__YOUR ASSIGNMENT__
In the records below, find each line that holds "ordenanza" and return it.

Data excerpts:
● ● ●
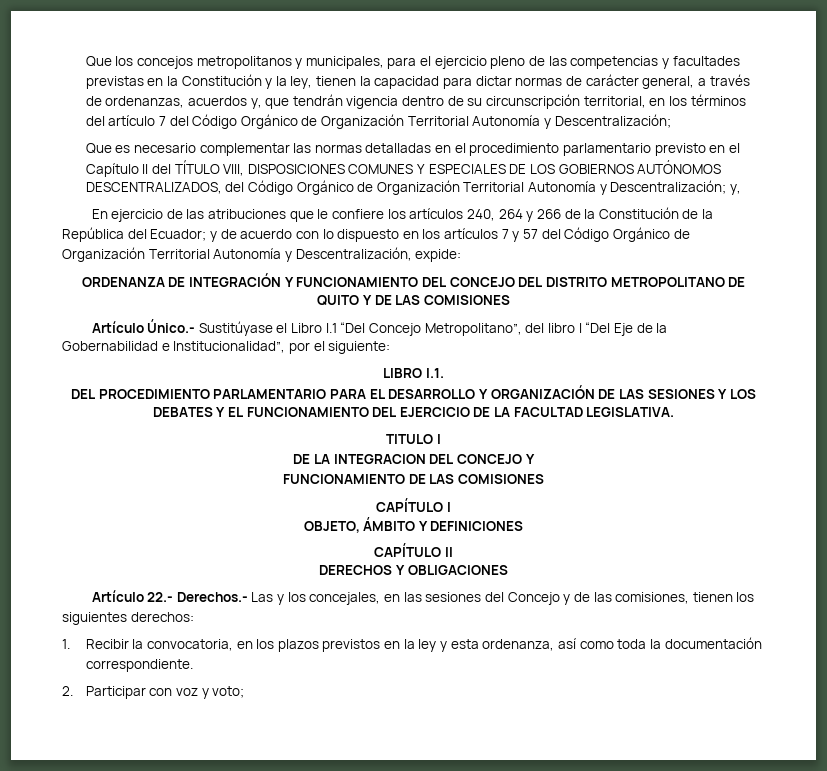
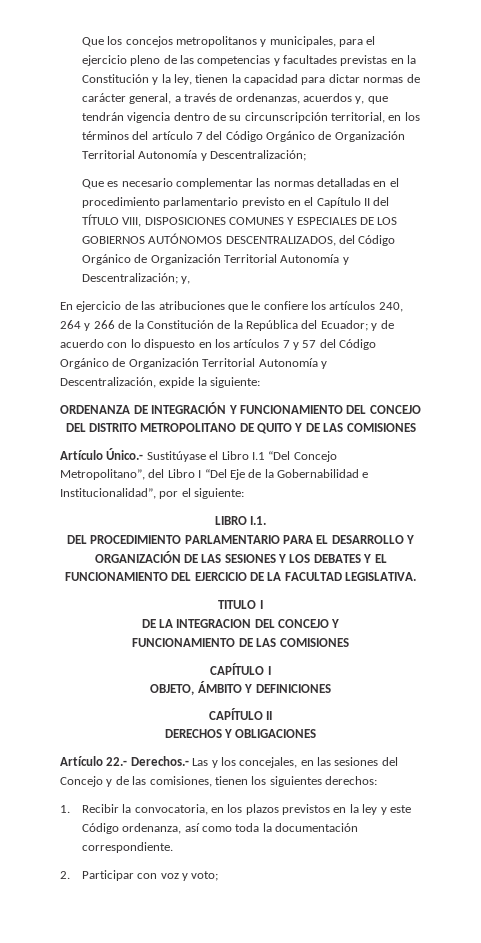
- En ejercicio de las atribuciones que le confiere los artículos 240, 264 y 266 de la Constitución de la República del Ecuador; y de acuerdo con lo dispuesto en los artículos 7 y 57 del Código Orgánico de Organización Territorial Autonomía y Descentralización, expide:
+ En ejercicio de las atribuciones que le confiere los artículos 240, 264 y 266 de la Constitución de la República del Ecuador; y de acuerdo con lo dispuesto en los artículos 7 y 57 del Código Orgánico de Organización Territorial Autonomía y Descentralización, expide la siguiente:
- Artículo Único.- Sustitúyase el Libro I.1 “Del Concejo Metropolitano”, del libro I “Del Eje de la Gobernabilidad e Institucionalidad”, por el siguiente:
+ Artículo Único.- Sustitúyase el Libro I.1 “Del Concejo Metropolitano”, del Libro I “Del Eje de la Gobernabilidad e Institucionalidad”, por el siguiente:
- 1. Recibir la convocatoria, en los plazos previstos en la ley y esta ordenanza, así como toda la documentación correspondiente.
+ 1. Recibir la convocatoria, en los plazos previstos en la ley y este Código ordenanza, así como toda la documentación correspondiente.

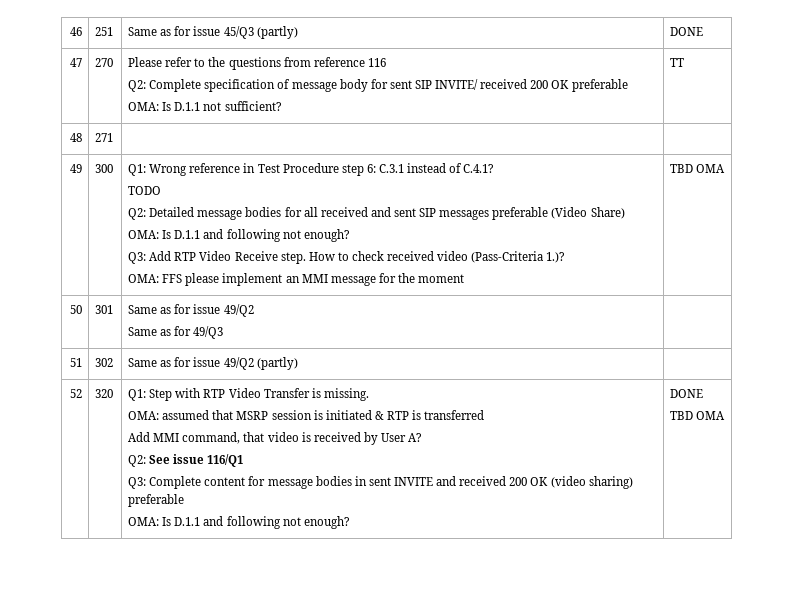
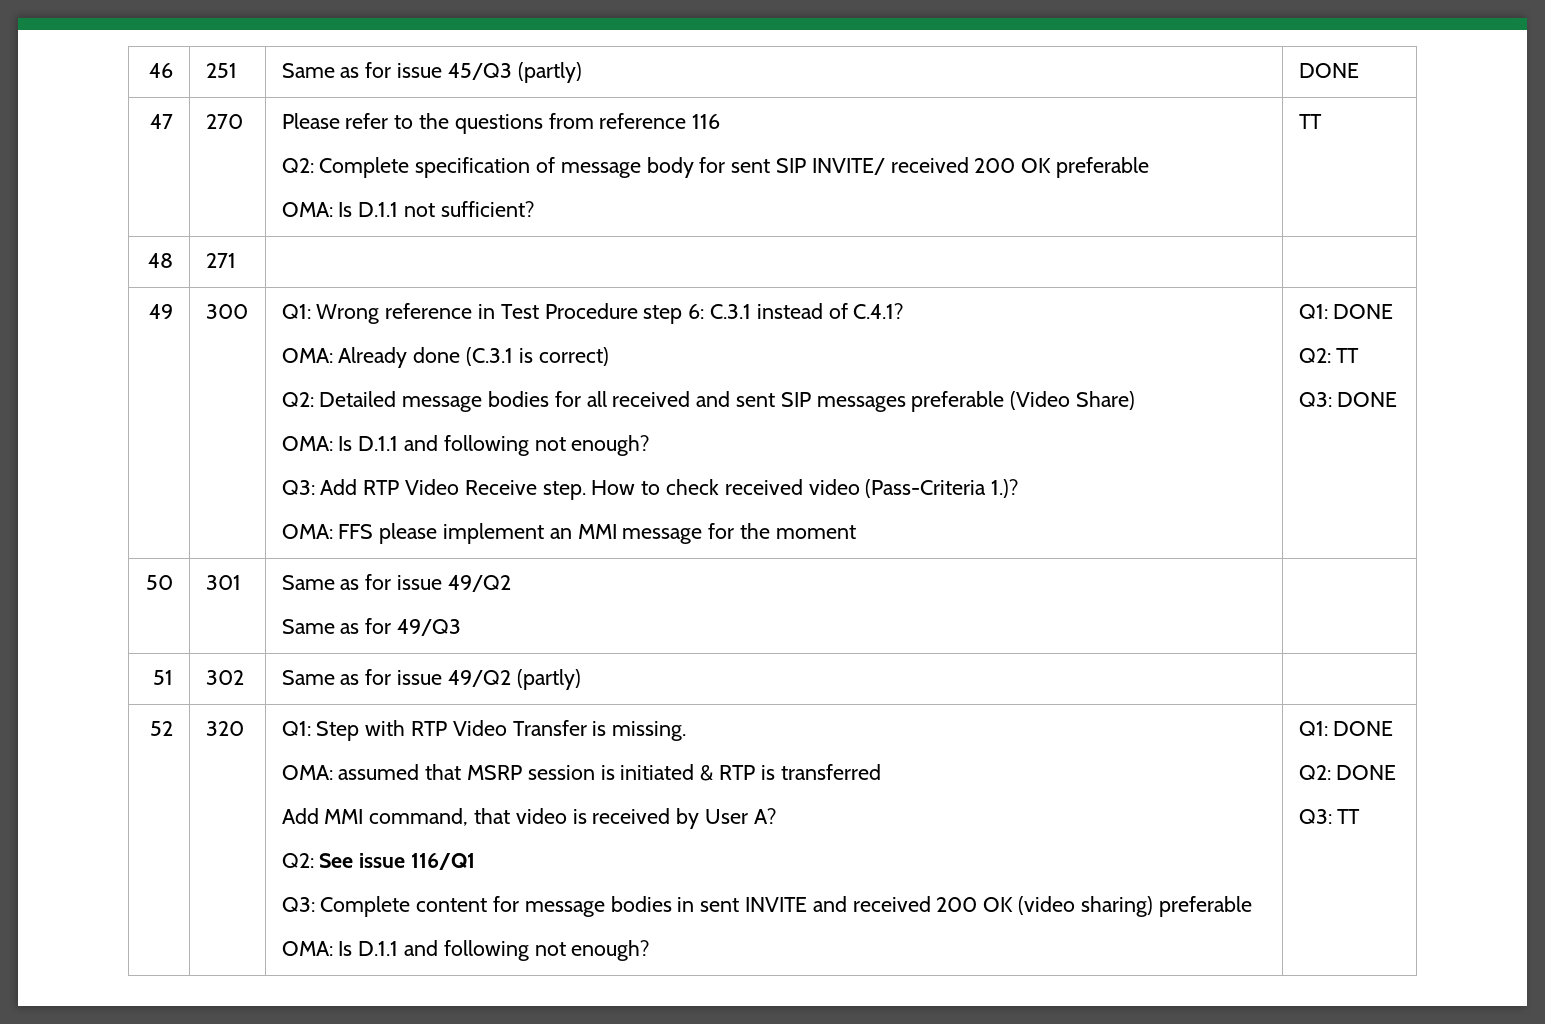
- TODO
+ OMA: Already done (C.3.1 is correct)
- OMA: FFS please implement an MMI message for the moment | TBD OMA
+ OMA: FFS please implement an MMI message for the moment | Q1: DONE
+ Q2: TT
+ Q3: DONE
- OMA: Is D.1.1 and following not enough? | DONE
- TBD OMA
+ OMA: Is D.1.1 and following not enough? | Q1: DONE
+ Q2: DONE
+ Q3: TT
● ● ●
__TASK ANSWER__
- 1. Recibir la convocatoria, en los plazos previstos en la ley y esta ordenanza, así como toda la documentación correspondiente.
+ 1. Recibir la convocatoria, en los plazos previstos en la ley y este Código ordenanza, así como toda la documentación correspondiente.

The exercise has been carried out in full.